Louella looks so tiny, so still in the chaos around us. A fine job I did protecting her. Dead before we even made it to the arena. Who will sing your songs now, Louella?
I’m winded by the impact of the fall, bruised for sure, but nothing obviously broken. “Louella?” I say as I kneel over her. Knowing it’s useless, I attempt to rouse her, try to find her pulse, but she has flown her body. Her vacant eyes confirm this as I slide the lids closed. One of her braids rests in the blood leaking from the back of her skull, which cracked open when she hit the pavement. The penciled black eyebrows jump out from her drained face. I arrange her braids, lick my thumb, and wipe a drop of blood from her cheek.
The shaft that connected our cart to the team apparently snapped, and our horses are long gone, leaving a trail of wreckage. Wyatt and Maysilee, who managed to hang on to the railings, extricate themselves from the ruins of our chariot, beat-up but alive. Wyatt picks up Louella’s hat, which must have fallen off when we were thrown. As they join us, neither one has to ask if Louella’s dead.
Maysilee pulls off one of her necklaces, a heavy strand of beads woven into purple and yellow flowers. “I was going to give her this. For her token. So she’d have something from home.” She kneels down, and I lift Louella’s crushed skull while she places the beads around her neck. Fresh blood seeps into my hand.
“Thanks,” I say. “She likes flowers.” I can’t speak of her in the past, not while she’s warm and close.
“They’re coming to get her,” warns Wyatt.
I see four Peacekeepers making a beeline for us amidst the medics and handlers and dazed tributes. They want to take Louella away, to hide her tidily in a wooden box along with their crimes, and ship her home to District 12. They don’t want to feature this death on the Capitol’s watch, unplanned and highlighting their incompetence. This is not the blood they want to paint their posters with.
I scoop Louella up in my arms and begin to back away.

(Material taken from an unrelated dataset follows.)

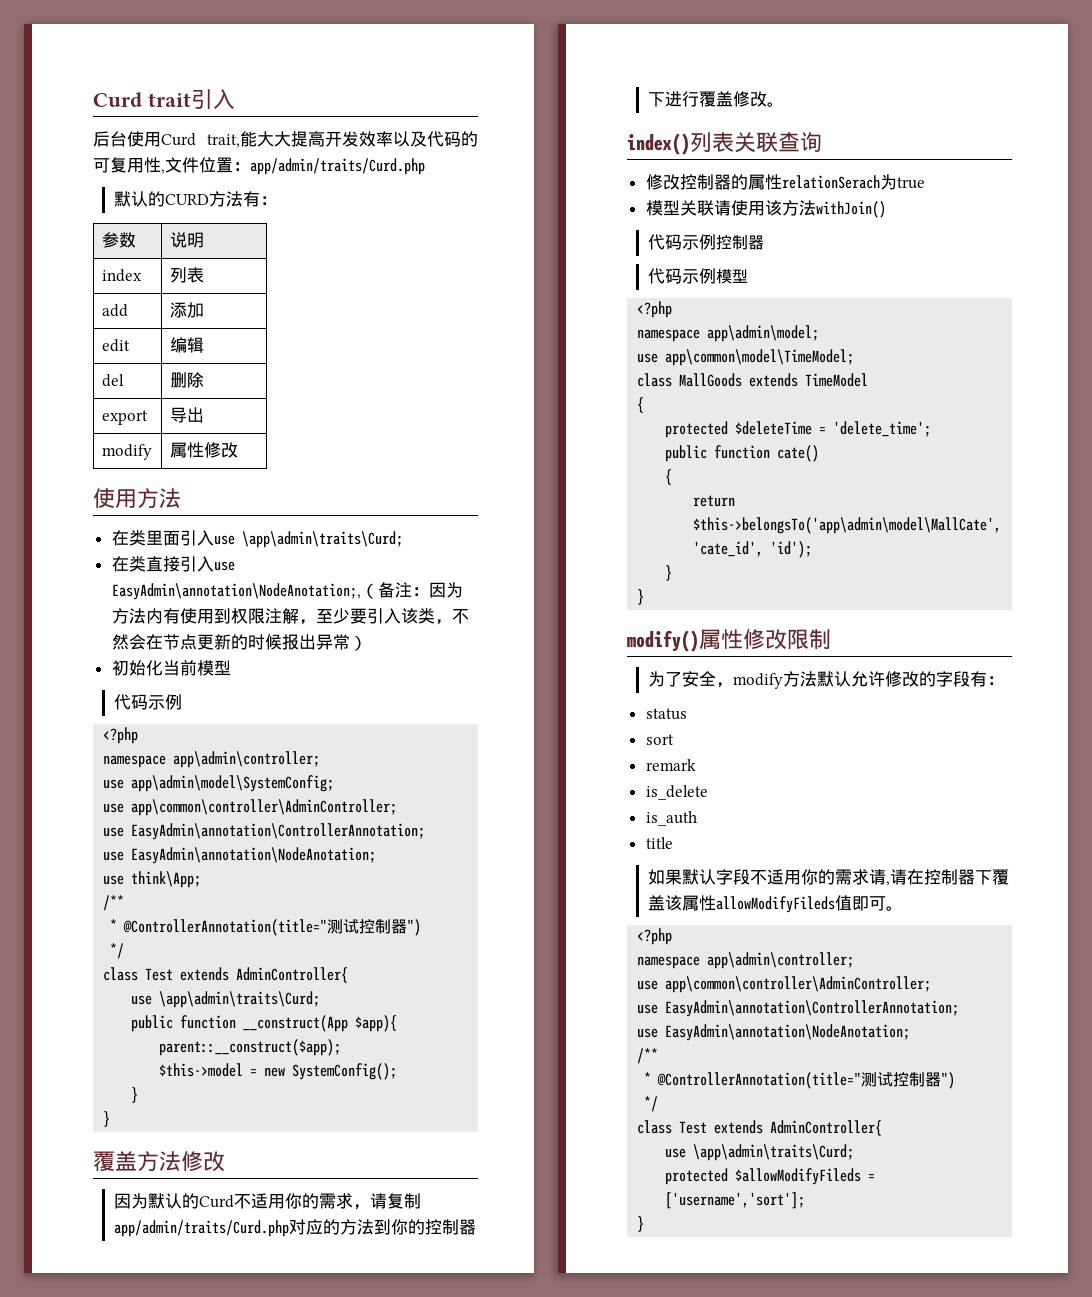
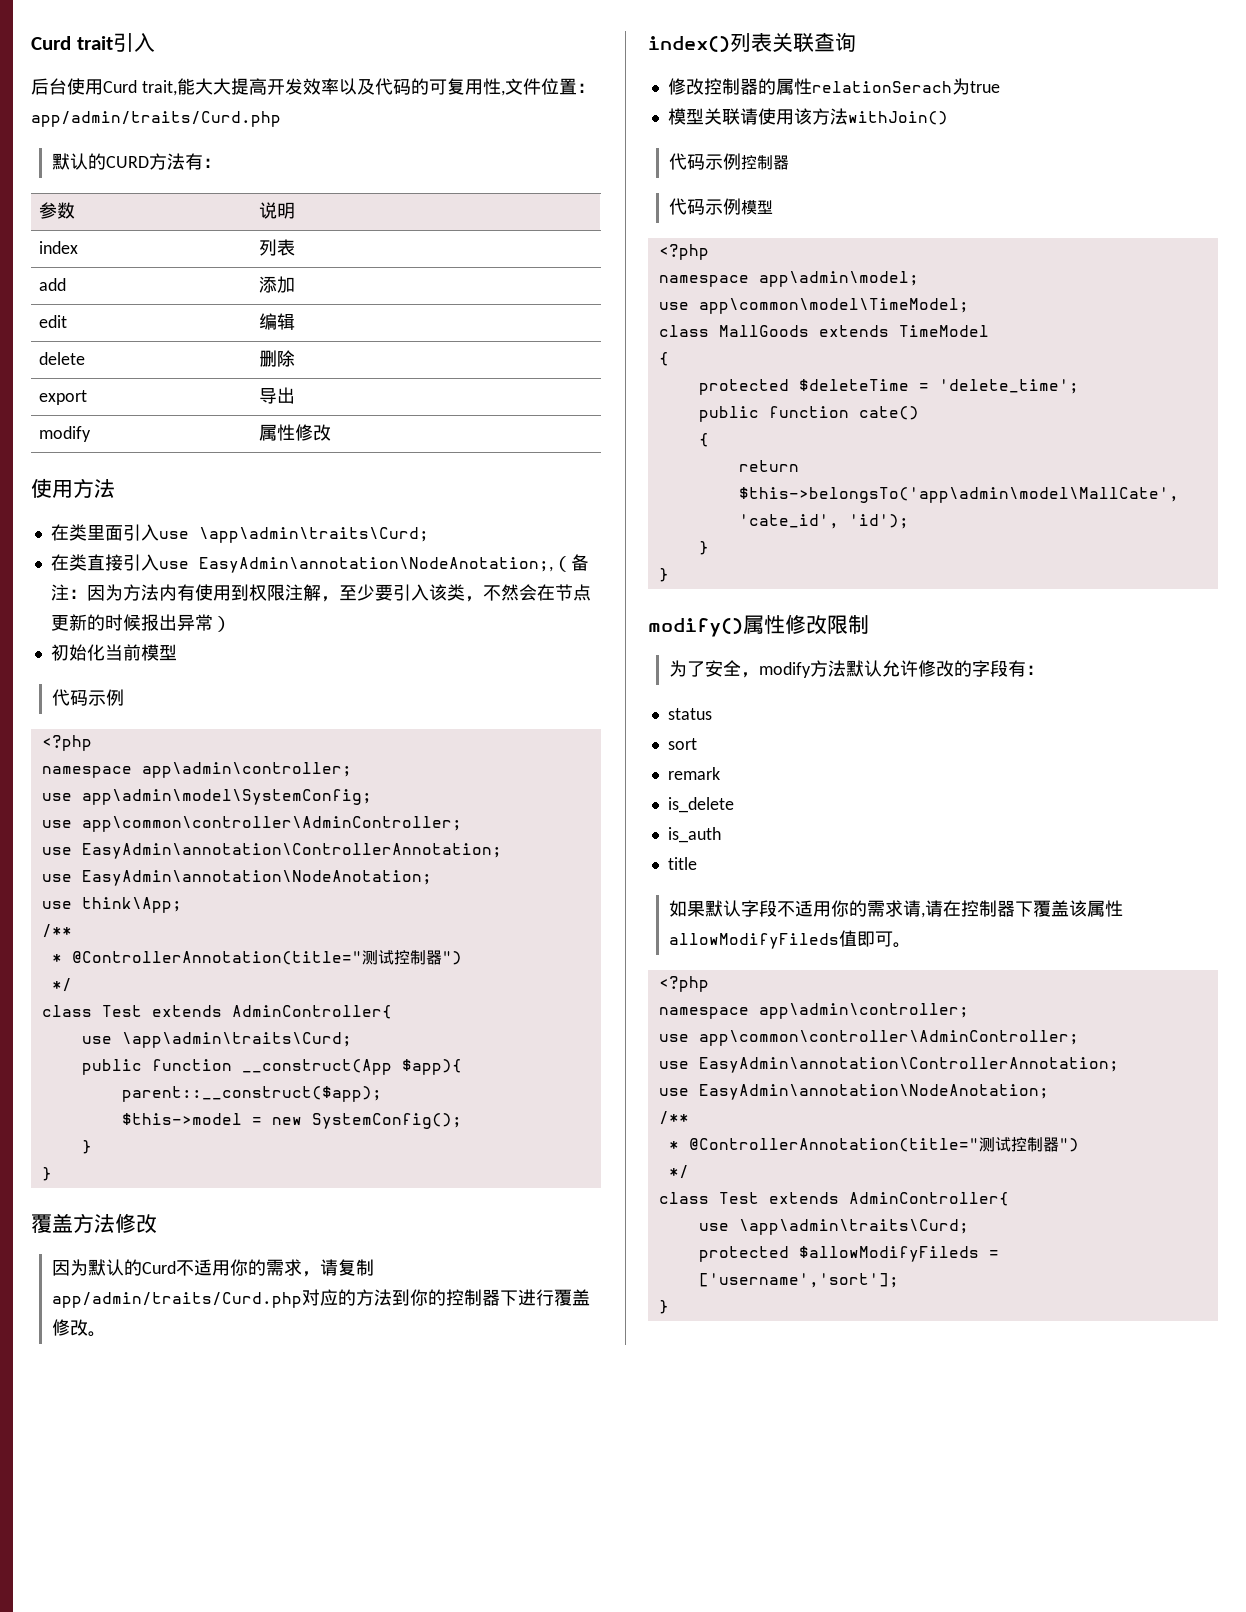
[101,374,124,387] del -> [39,352,86,365] delete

“It’s no use,” Wyatt says. “They’ll still take her.”
“She doesn’t belong to them,” snaps Maysilee. “Don’t just hand her over. Make them fight for her. Run!”
So I do. And I’m a fast runner. The only kid who can beat me in footraces at school is Woodbine Chance. Well, he used to anyway. I run for Louella, but I run for Woodbine, too, because he’ll never run again. I have no idea where I’m going. I only know that I do not want to give Louella to the Capitol. Maysilee’s right. She doesn’t belong to them at all.
Dodging any white Peacekeeper uniform, I weave past red-streaked bodies, past the wrecked District 6 chariot. Apparently, their horses leaped the barricades and plowed into the crowd. Medics swarm around, shouting and carrying stretchers with Capitol people, leaving the injured District 6 tributes where they fell.